__Try it__
Where a line of the material includes the string "stick", copy that line.

__Information shown__
↓

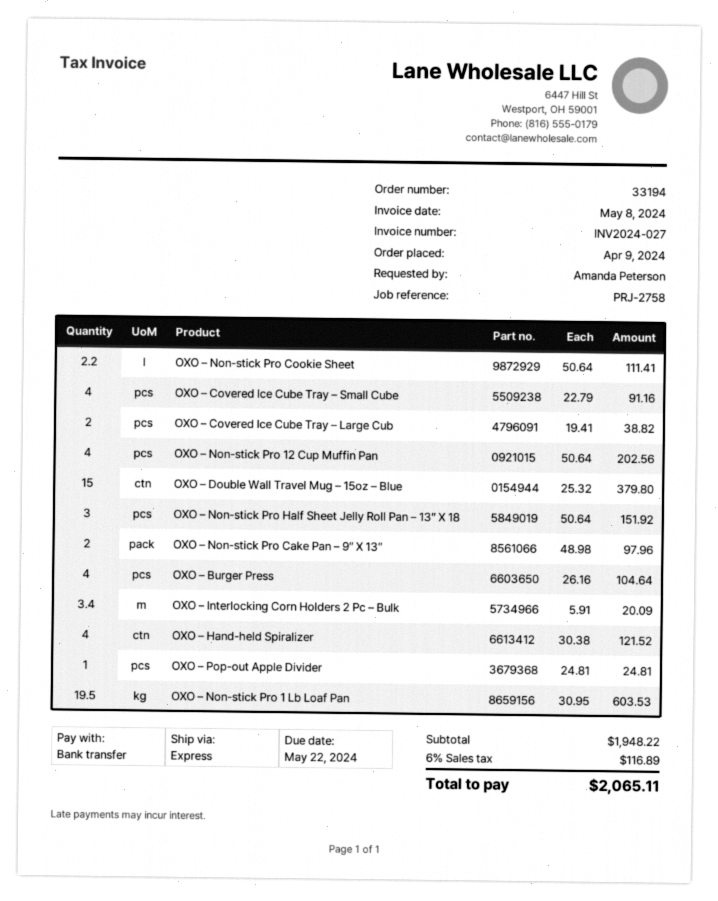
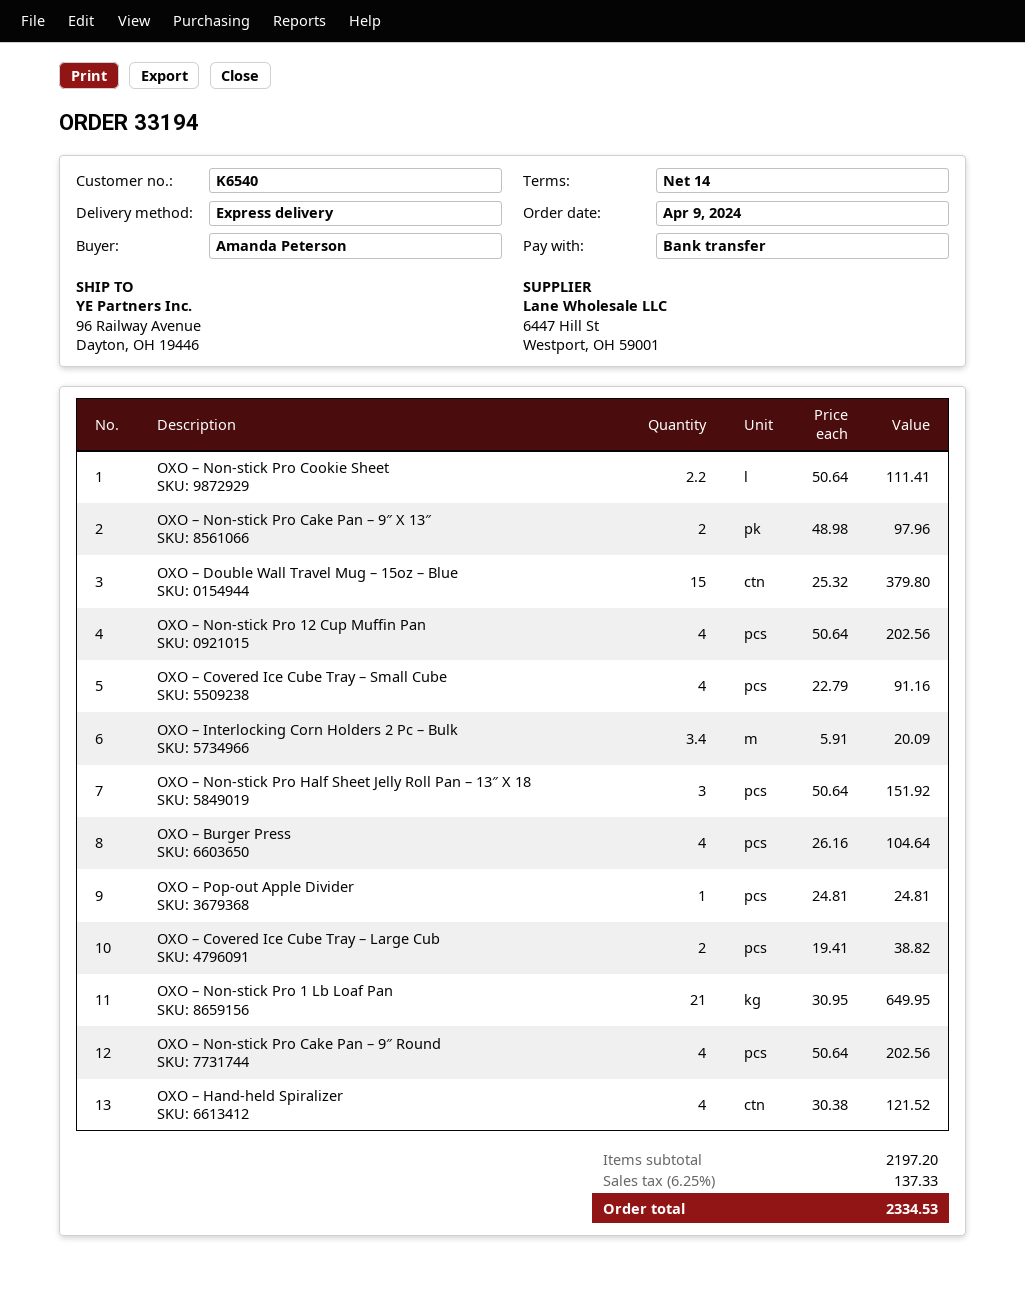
OXO – Non-stick Pro 1 Lb Loaf Pan: 19.5 x 30.95 = 603.53 -> 21 x 30.95 = 649.95
OXO – Non-stick Pro Cake Pan – 9″ Round: none -> 4 x 50.64 = 202.56
subtotal: 1948.22 -> 2197.20
tax: 6% = 116.89 -> 6.25% = 137.33
total: 2065.11 -> 2334.53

↑

__Response box__
OXO – Non-stick Pro 1 Lb Loaf Pan: 19.5 x 30.95 = 603.53 -> 21 x 30.95 = 649.95
OXO – Non-stick Pro Cake Pan – 9″ Round: none -> 4 x 50.64 = 202.56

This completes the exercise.